Cengiz Han avı hayatî bir iş sayardı ve onun eğitiminin ve öğretiminin gerekli olduğunu söylerdi. Avcıların ava rastladıkları zaman onu hangi metodla avlayabileceklerini, nasıl saf tutacaklarını, sayılarının azlığına çokluğuna bakarak hangi usulle avı çembere alacaklarını bilmelerini; yine aynı şekilde ava niyetlendikleri zaman hayvan türlerini araştırmak ve avın mikdarım belirlemek için bir grubu av yerine göndermeleri gerektiğini öğrenmelerini isterdi. Ayrıca askerî işlerden boş kaldıkları zaman av yapmalarını önerirdi. Askeri de bu işe teşvik etmelerini isterdi. Elbette Cengiz Han’ın bundan maksadı, sadece av yapmak değil, insanlara, ok atma, savaşma ve zorluklara alışma yeteneği kazandırmaktı.
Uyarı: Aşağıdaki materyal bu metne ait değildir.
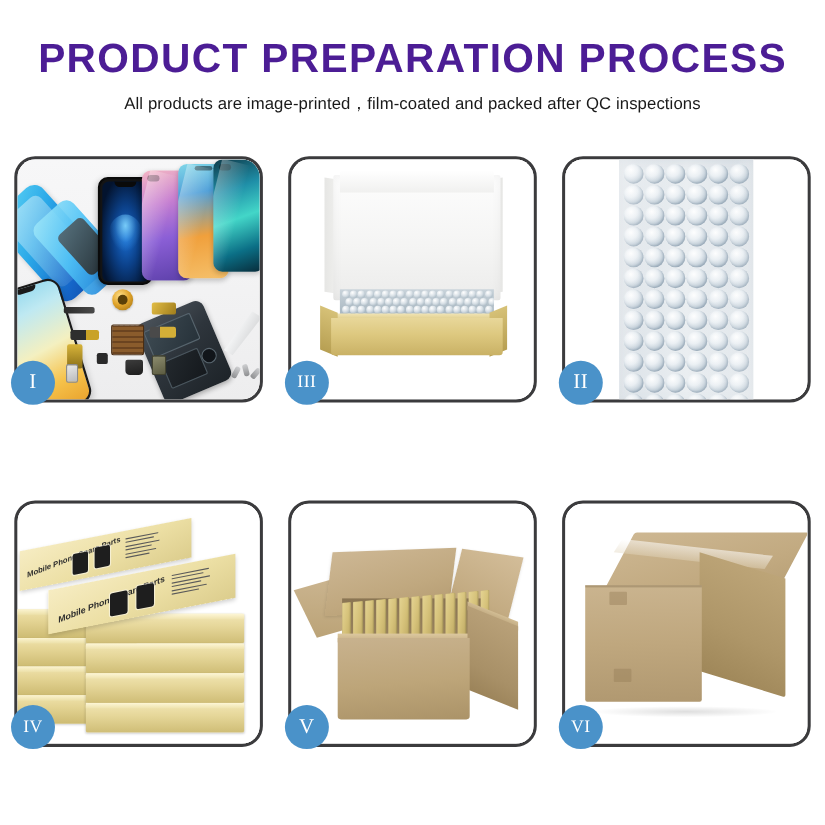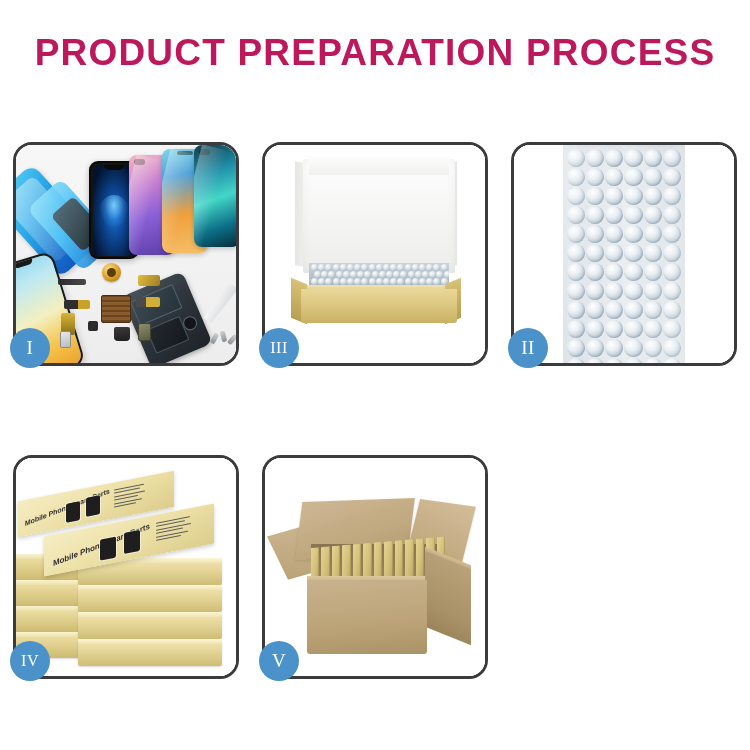--- a/index.html
+++ b/index.html
@@ -13,21 +13,21 @@
     position: relative;
   }
 
   
   .header { width: 750px; padding-top: 34px; text-align: center; }
 
   .title {
     font-size: 37px;
     font-weight: 700;
     letter-spacing: 1.2px;
-    color: #be185d;
+    color: #4c1d95;
     line-height: 1.05;
     white-space: nowrap;
   }
 
   .subtitle {
     margin-top: 11px;
     font-size: 15.2px;
     font-weight: 400;
     color: #1a1a1a;
     letter-spacing: 0.1px;
@@ -483,20 +483,21 @@
   .c6-shadow {
     position: absolute; left: 26px; bottom: 24px; width: 166px; height: 10px;
     background: radial-gradient(ellipse at 50% 50%, rgba(0,0,0,.13) 0%, rgba(0,0,0,0) 72%);
   }
 </style>
 </head>
 <body>
 
 <div class="header">
   <div class="title">PRODUCT PREPARATION PROCESS</div>
+  <div class="subtitle">All products are image-printed，film-coated and packed after QC inspections</div>
 </div>
 
 <div class="grid">
 
   <div class="panel">
     <div class="panel-inner">
       <div class="p1-bg">
         <div class="film-phone"></div>
         <div class="film-phone2"></div>
         <div class="film-phone3"></div>
@@ -804,14 +805,29 @@
           </div>
         <div class="c5-rim-right"></div>
         <div class="c5-rim-front"></div>
         <div class="c5-body-right"></div>
         <div class="c5-body-front"></div>
       </div>
     </div>
     <div class="badge">V</div>
   </div>
 
+  <div class="panel">
+    <div class="panel-inner">
+      <div class="b6-bg">
+        <div class="c6-top"></div>
+        <div class="c6-tape"></div>
+        <div class="c6-side"></div>
+        <div class="c6-front"></div>
+        <div class="c6-seam"></div>
+        <div class="c6-tab1"></div>
+        <div class="c6-tab2"></div>
+        <div class="c6-shadow"></div>
+      </div>
+    </div>
+    <div class="badge wide">VI</div>
+  </div>
 
 </div>
 
 </body></html>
 Han, av yapmak istediği zaman -Bu genellikle kışın başlarında olurdu- ordu (kararagâh)nun etrafındaki askerlerin ava hazır olmaları fermanını verirdi. Verilen emir gereğince her on kişiden birkaçının avlanacakları yere uygun silâh ve âletler tedarik etmelerini gerekirdi. Sonra ordunun sağ, sol ve merkez mevzilerini belirlerler ve büyük emirlere teslim ederler, kadınlar, cariyeler, yiyecek ve içeceklerle birlikte yola düşerlerdi; avın çemberini bir ay, iki ay ve üç ayda daraltırlar, sonra avı kademe kademe, yavaş yavaş öne sürerler ve [20] çemberin dışına çıkmamasına dikkat ederlerdi. Eğer o arada av çemberin dışına çıkarsa, bu avdaki başarısızlığın sebebini konuşup tartışırlardı. Gerekli sonuçlar alındıktan sonra emirler, ihmalini gördükleri askerleri bin, yüz ve on sopayla uyarırlardı. Çoğu zaman ihmalkâr ölüme mahkum olurdu. Nerke dedikleri kuşatma safında kendisine verilen yeri korumama veya ayağını belirlenen yerin önüne veya arkasına koyma davranışı, beraberinde büyük bir cezayı getirirdi


Avda töre şöyleydi: İki üç ay, gece ve gündüz, av sürüsünün göçü avcılar tarafından takip edilirdi. Elçiler, bu konudaki raporu han’a arz ederler, av sahasının durumunu, avın çokluğunu azlığını han’a haber verirlerdi. Kuşatma çemberi daralıp avlar biribirine yaklaşınca iki üç ferseng271 lik ipleri, kuşatma çemberinde birbirine bağlarlar ve keçeleri yayarlardı. Askerler çemberin etrafında omuz omuza ayakta dururlardı. Kuşatma çemberinin içinde tutulan yırtıcı ve vahşi hayvanların uluyup bağırma, coşup taşma sesleri göğe çıkar, “Yabanî hayvanlar bir araya toplandığı zaman"272 âyetinin dediği olurdu. Aslanlar, yaban eşekleri, ceylânlar, tilkiler, kurtlar ve kuzular, bu kuşatma çemberinde birbiriyle kader birliği içinde olurlardı. Sonra kuşatma halkası öyle daralırdı ki artık yırtıcı ve vahşi hayvanlara hareket ortamı kalmazdı. Başlangıçta han ile süvari yakınlarının birkaç kişi, atlarının üzerinde bir saat kadar ok atmakla ve avla meşgul olurlardı. Yorgun düştükleri zaman safın ortasına gidip yüksek bir tepede ayakta dururlar ve şehzadelerin avını seyrederlerdi. Şehzadelerden sonra sırasıyla oğullar, emirler ve sıradan kişiler ava başlarlardı. Bu iş, bir iki yaralı hayvanın dışında avdan bir şey kalmayıncaya kadar devam ederdi.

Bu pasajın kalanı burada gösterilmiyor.